Tally the lines in these records that hold the string "background", and reply with the number alone.

» **Input for this task**:
□ □ □ □

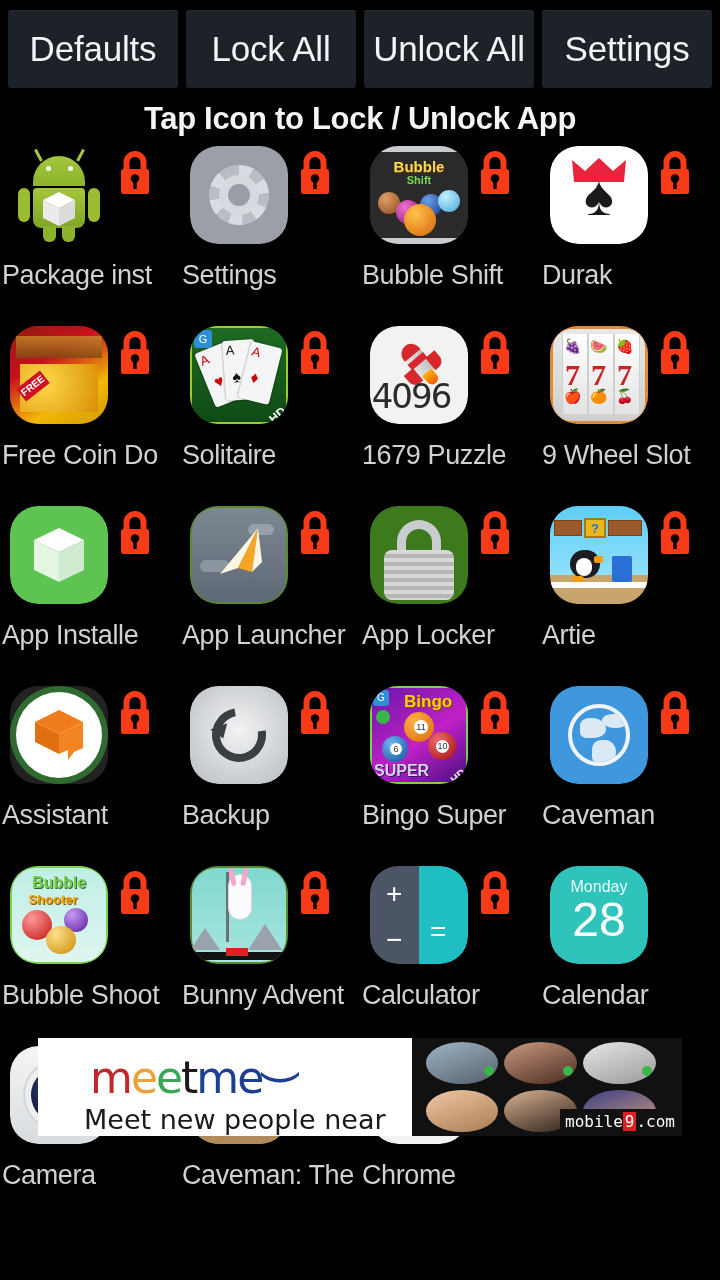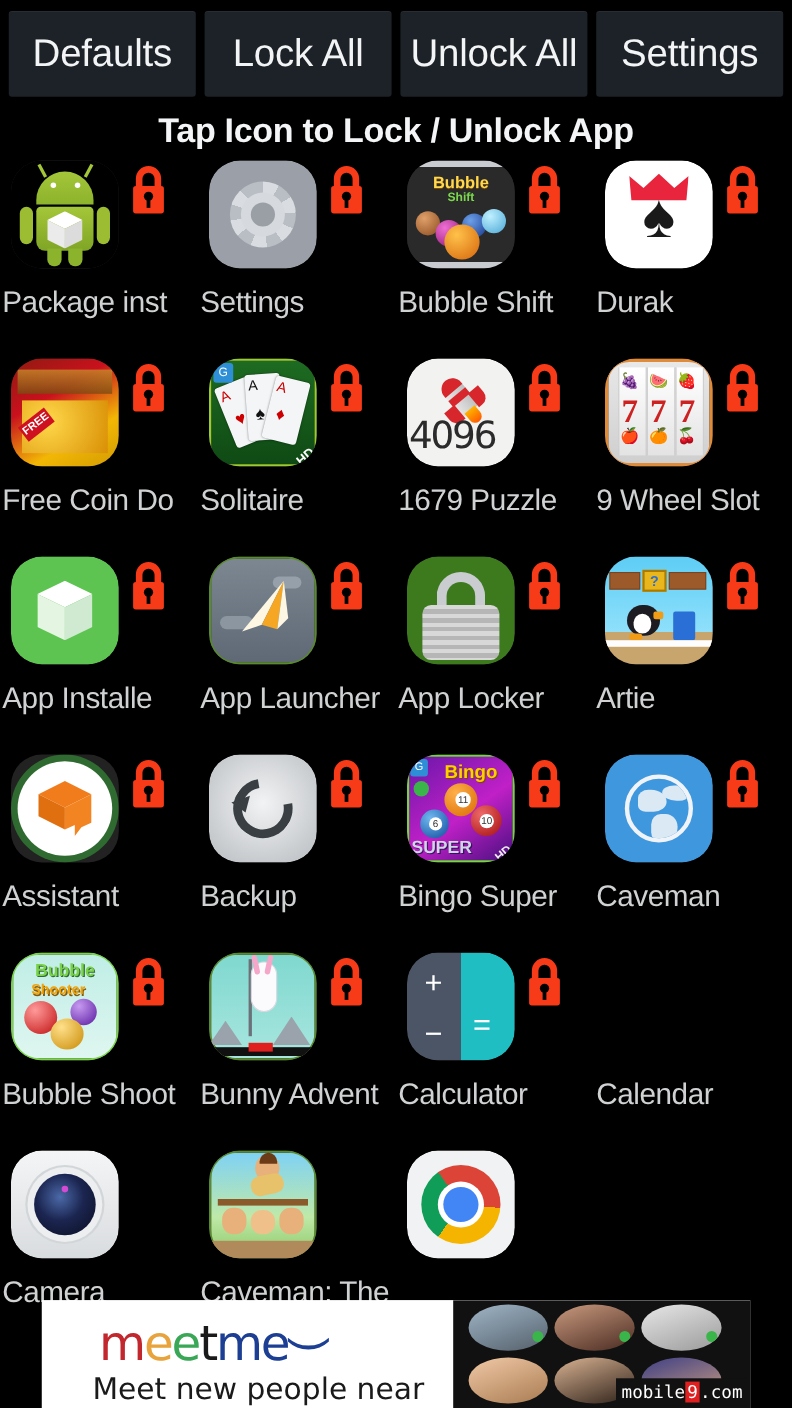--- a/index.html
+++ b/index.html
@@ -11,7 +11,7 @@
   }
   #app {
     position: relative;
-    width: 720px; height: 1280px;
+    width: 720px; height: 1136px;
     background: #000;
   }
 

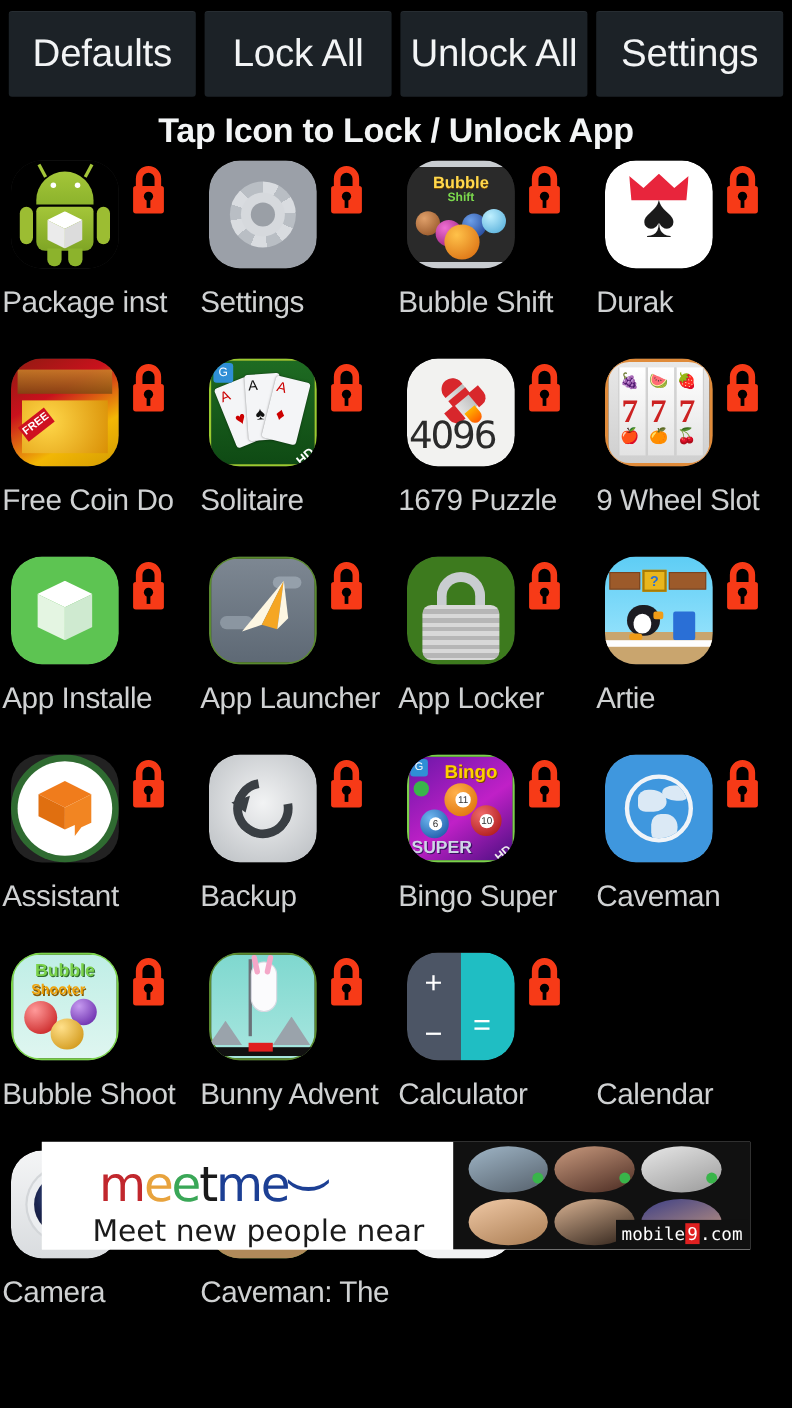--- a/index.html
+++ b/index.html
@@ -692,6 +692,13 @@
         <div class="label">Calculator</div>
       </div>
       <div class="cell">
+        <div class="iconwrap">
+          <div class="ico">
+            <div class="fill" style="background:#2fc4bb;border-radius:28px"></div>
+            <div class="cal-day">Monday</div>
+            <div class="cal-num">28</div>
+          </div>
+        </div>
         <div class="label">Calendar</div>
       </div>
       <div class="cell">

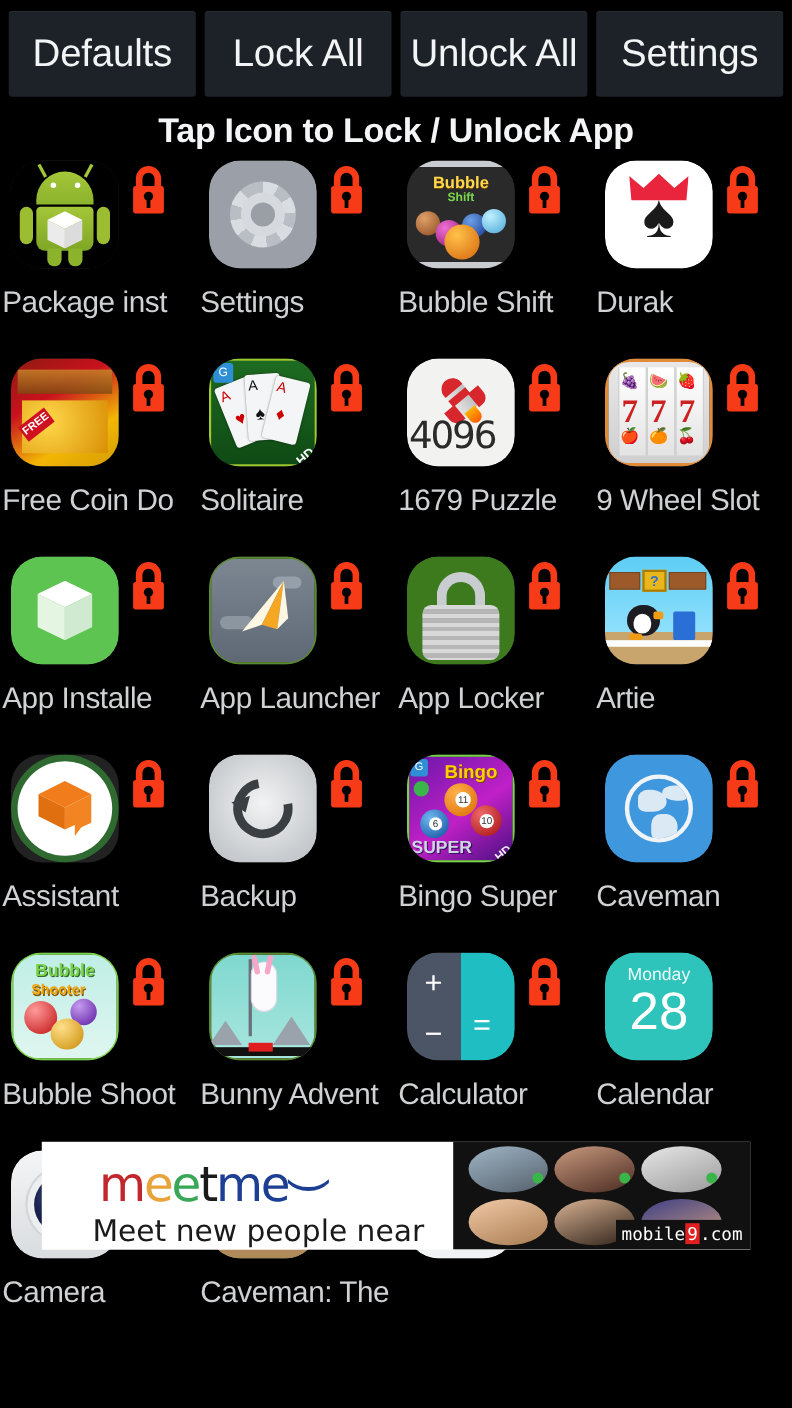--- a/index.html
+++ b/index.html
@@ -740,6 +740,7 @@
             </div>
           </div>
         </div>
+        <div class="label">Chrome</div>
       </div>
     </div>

□ □ □ □

» **Answer box**: 2